Dans la période de l'Empire romain, les cohortes urbaines (Latin:Cohors urbana) sont des unités militaires cantonnées dans une cité avec un triple rôle : garde d’honneur, police municipale et aussi, force militaire. Plusieurs cohortes urbaines contribuent ainsi à maintenir l'ordre pour la ville de Rome, et une cohorte est affectée à chacune des deux grandes colonies de Lugdunum et de Carthage.

Les cohortes urbaines de Rome, chronologie[modifier | modifier le code]

Auguste crée les cohortes urbaines à Rome en 13 av. J.-C., , elles sont au nombre de trois, numérotées de X à XII et comptent cinq cents hommes chacune[1].

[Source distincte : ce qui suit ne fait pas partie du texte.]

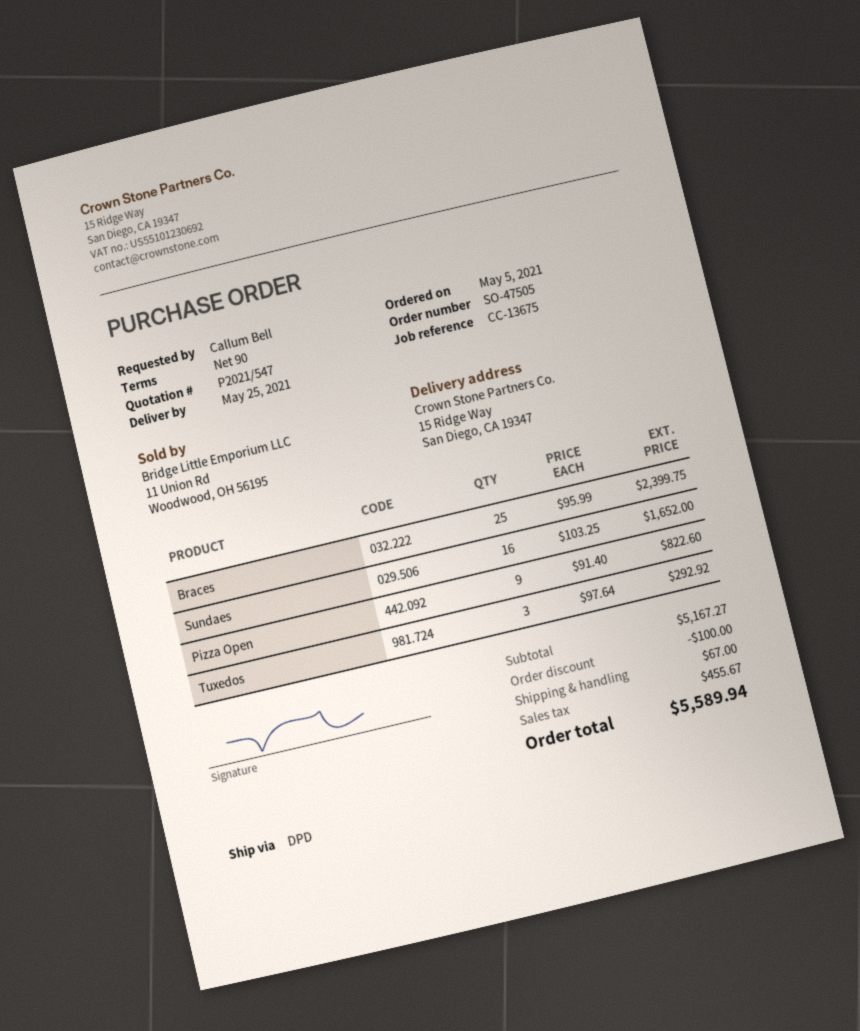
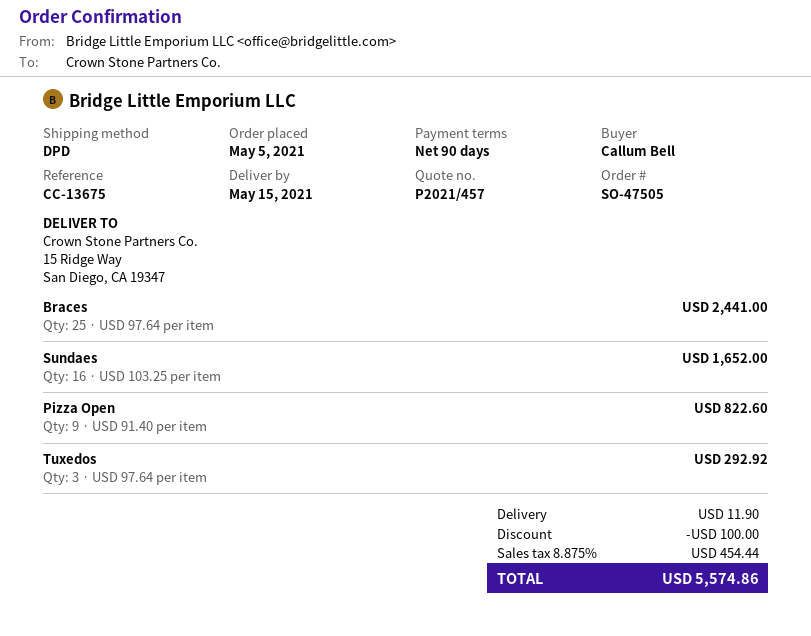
quote number: P2021/547 -> P2021/457
delivery date: 2021-05-25 -> 2021-05-15
Braces: 25 x 95.99 = 2399.75 -> 25 x 97.64 = 2441.00
shipping: 67.00 -> 11.90
tax: 455.67 -> 454.44
total: 5589.94 -> 5574.86

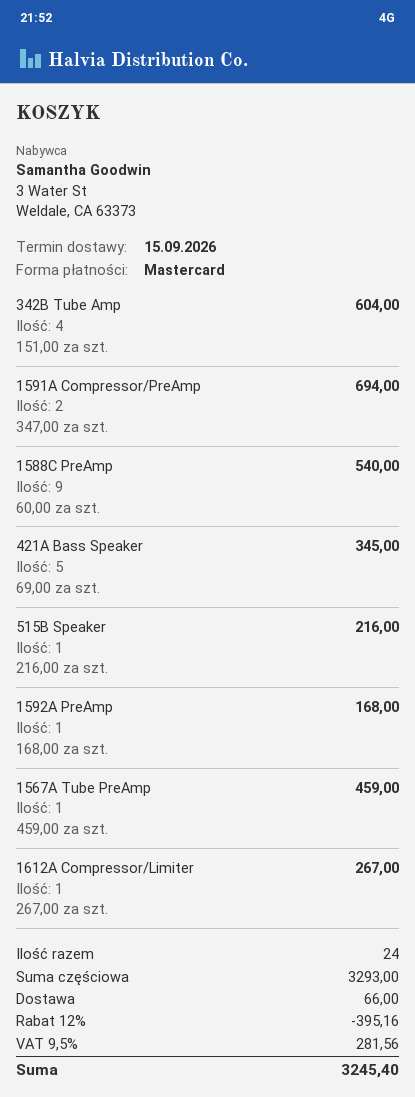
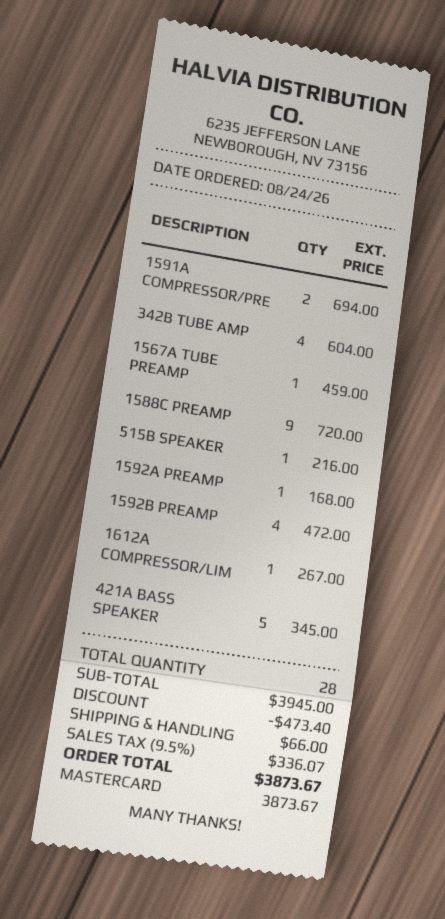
1588C PreAmp: 9 for 540.00 -> 9 for 720.00
1592B PREAMP: none -> 4 for 472.00
total quantity: 24 -> 28
subtotal: 3293.00 -> 3945.00
discount: 395.16 -> 473.40
tax: 9.5% = 281.56 -> 9.5% = 336.07
total: 3245.40 -> 3873.67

  • Tibère les organise, en 23 ap. J.-C.. Ces soldats sont installés avec les prétoriens dans le camp que le préfet Séjan a fait construire.
  • À la mort de Caligula en 41, les consuls et le Sénat occupent le Forum et le Capitole avec l'appui des cohortes urbaines. Ils ne peuvent s'opposer à l'investiture de Claude par les prétoriens[2].
  • Claude semble porter de 3 à 7 le nombre de cohortes.
  • Vespasien ramène ces unités au rang de quingénaires et n’en garde que quatre.
  • Vitellius semble ramener de 7 à 4 le nombre de cohortes. Celles-ci, pendant la lutte entre Vitellius et Vespasien, tentent de jouer un rôle analogue au leur en 41.
  • Antonin le Pieux semble passer leur nombre à 5 cohortes, dont 1 détachée au-dehors de Rome.
  • Septime Sévère maintient le recrutement italique pour ces cohortes.
  • Caracalla ramène le nombre de cohortes à 3 à Rome, 2 à Ostia et Puteoli.
  • Aurélien fait construire pour les cohortes urbaines de Rome, jusqu'alors stationnées au Castra Praetoria, une caserne : Castra Urbana, au Champ de Mars dans le Campus Agrippae.
  • Alors qu'on connaît avec précision la date de la suppression des Prétoriens (312), on ne sait pas quand disparurent les cohortes urbaines. Elles auraient subsisté au moins jusque vers 360, lors de troubles dans une cité.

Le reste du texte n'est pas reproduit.